REVIEW: How Do You Know, Angela Glanzmann, Sam Kinsley and Anne Macmillan

Truth floats at Hermes' latest show

Hermes, 5682 North Street
To Feb 7

How many different ways can we know things? You can know, for instance, the world's highest building is in Dubai. You can also know that a fear of heights will mean simply stepping foot in it will cause your skin to prickle with terror.

Both forms of truth, along with many others, float in Hermes' latest show, How Do You Know, featuring works by three Halifax-based artists: Angela Glanzmann, Sam Kinsley and Anne Macmillan.

Macmillan's work, an audio-visual digital animation piece, has chopping footsteps that splice compartments like city blocks. Words flash as new constellations of roads crop up: "Lipstick/Cigarette/butts/and/their/footsteps" flash by. If someone made a map documenting every late-night walk home, it would be this. And really, what other way is there to know a city?

Kinsley's work, meanwhile, shows us her (arguably) most intimate digits by documenting her monthly budget.
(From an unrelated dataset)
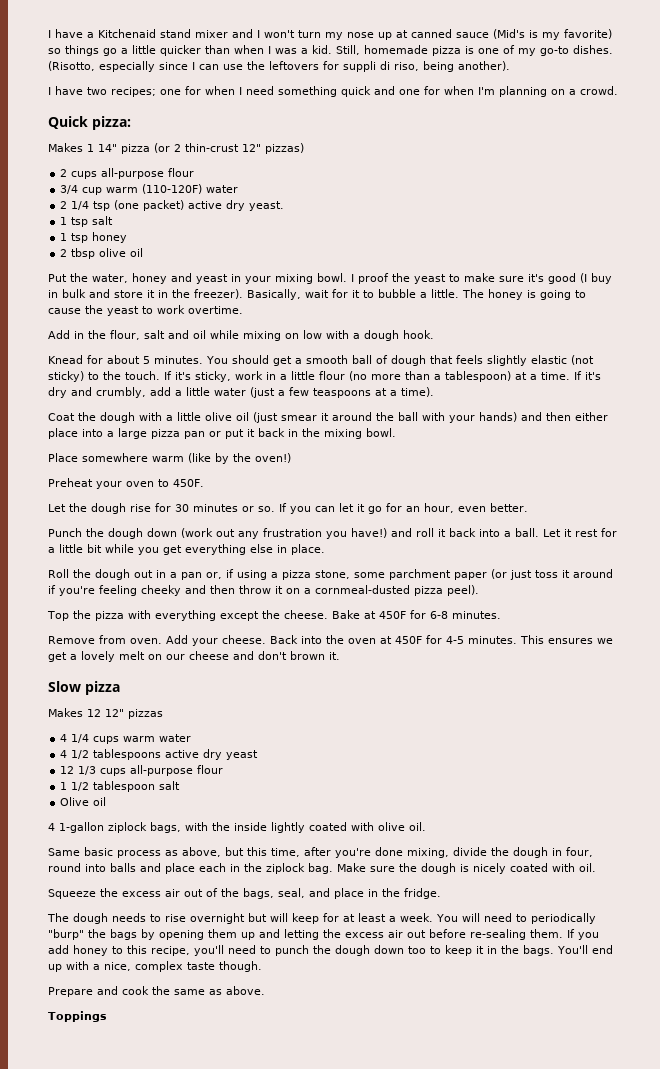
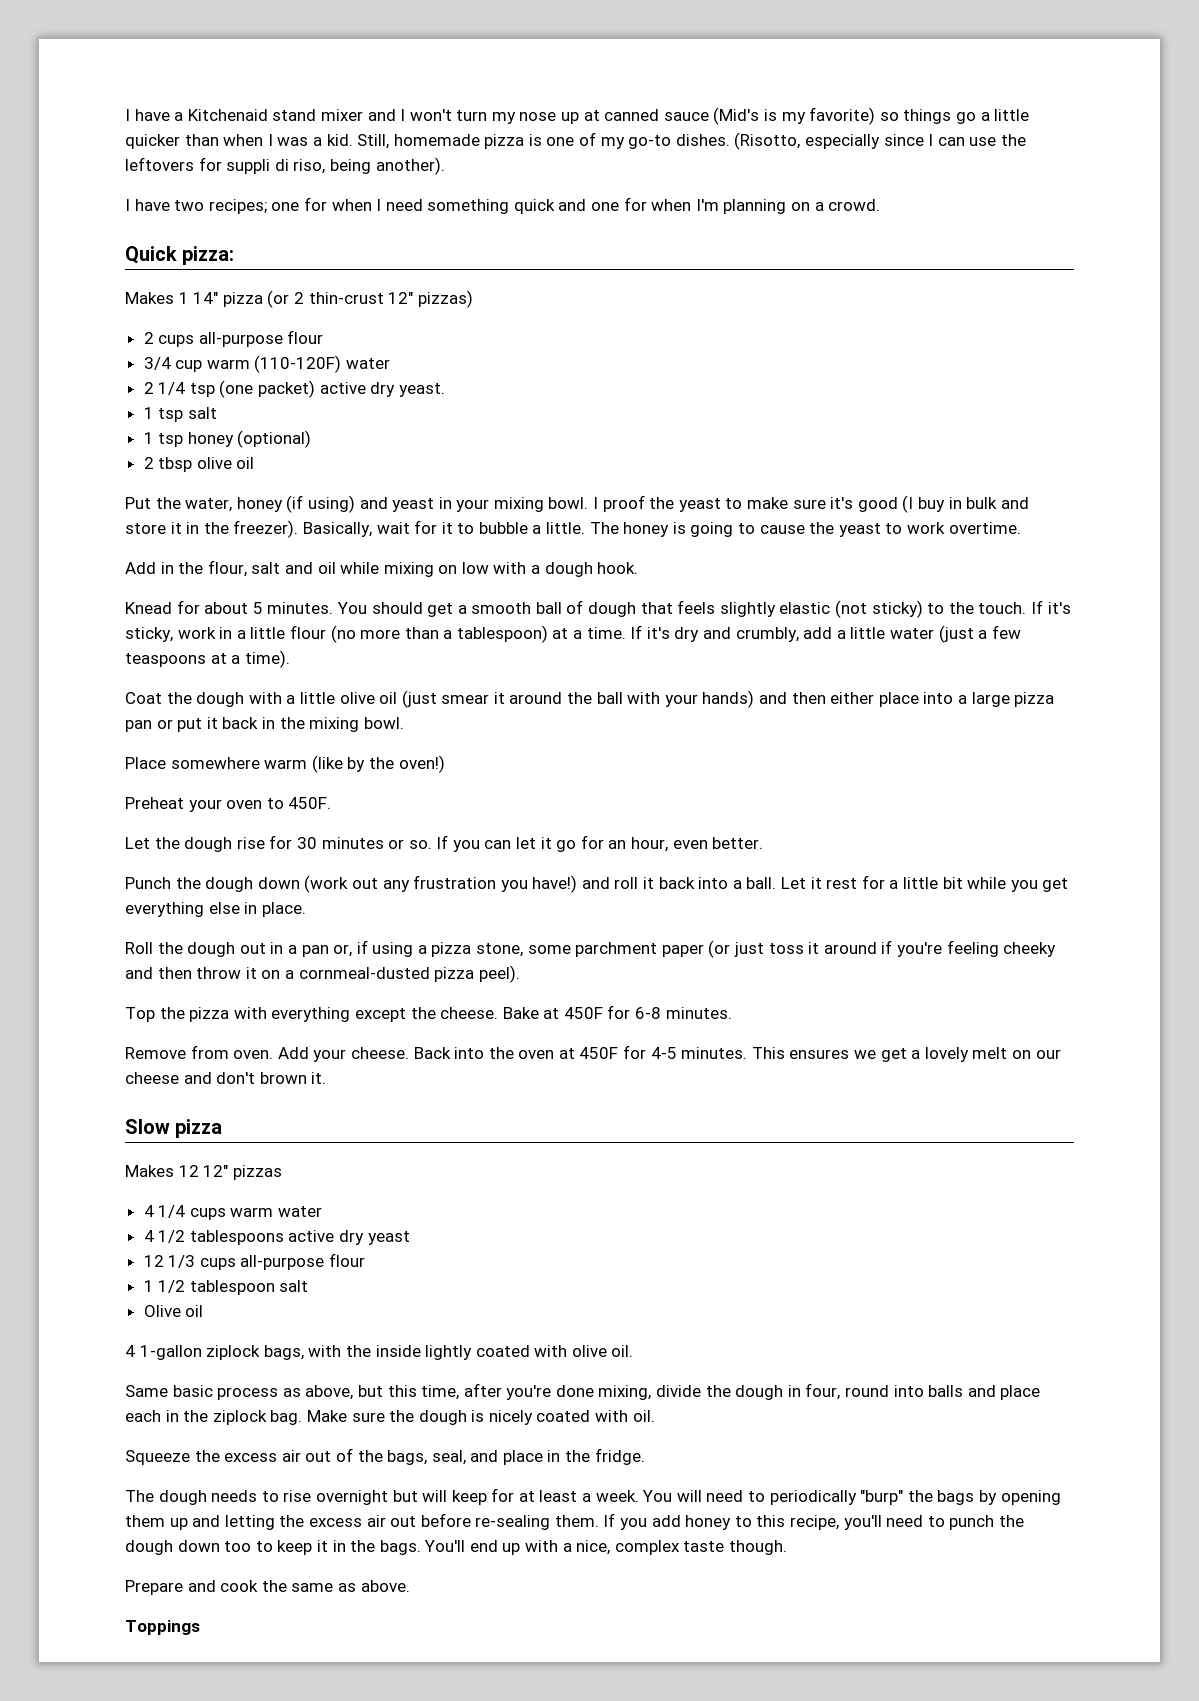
(128, 237) none -> [237,430,312,448] (optional)
(167, 278) none -> [286,495,355,513] (if using)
Covering two thick pieces of paper, inward-and-outward facing pin pricks track the flow of each cent in and out of her bank account. 

The growing shape is unplanned, but the accidental symbolism of the outgoing funds becoming a large cloud is beautiful.

Both works are colourless, subtle, yet somehow stark. 

This starkness ties into Glanzmann's piece of unflinching eye contact between viewer and artist. As it plays, we watch her, covered in protective netting, be swarmed by mosquitos. The uncomfortableness of her gaze reaches through the recording. 

Viewers watch, surrounded by her soundtrack of nature's quietness and know, somehow, that though she's covered, her skin itches and prickles.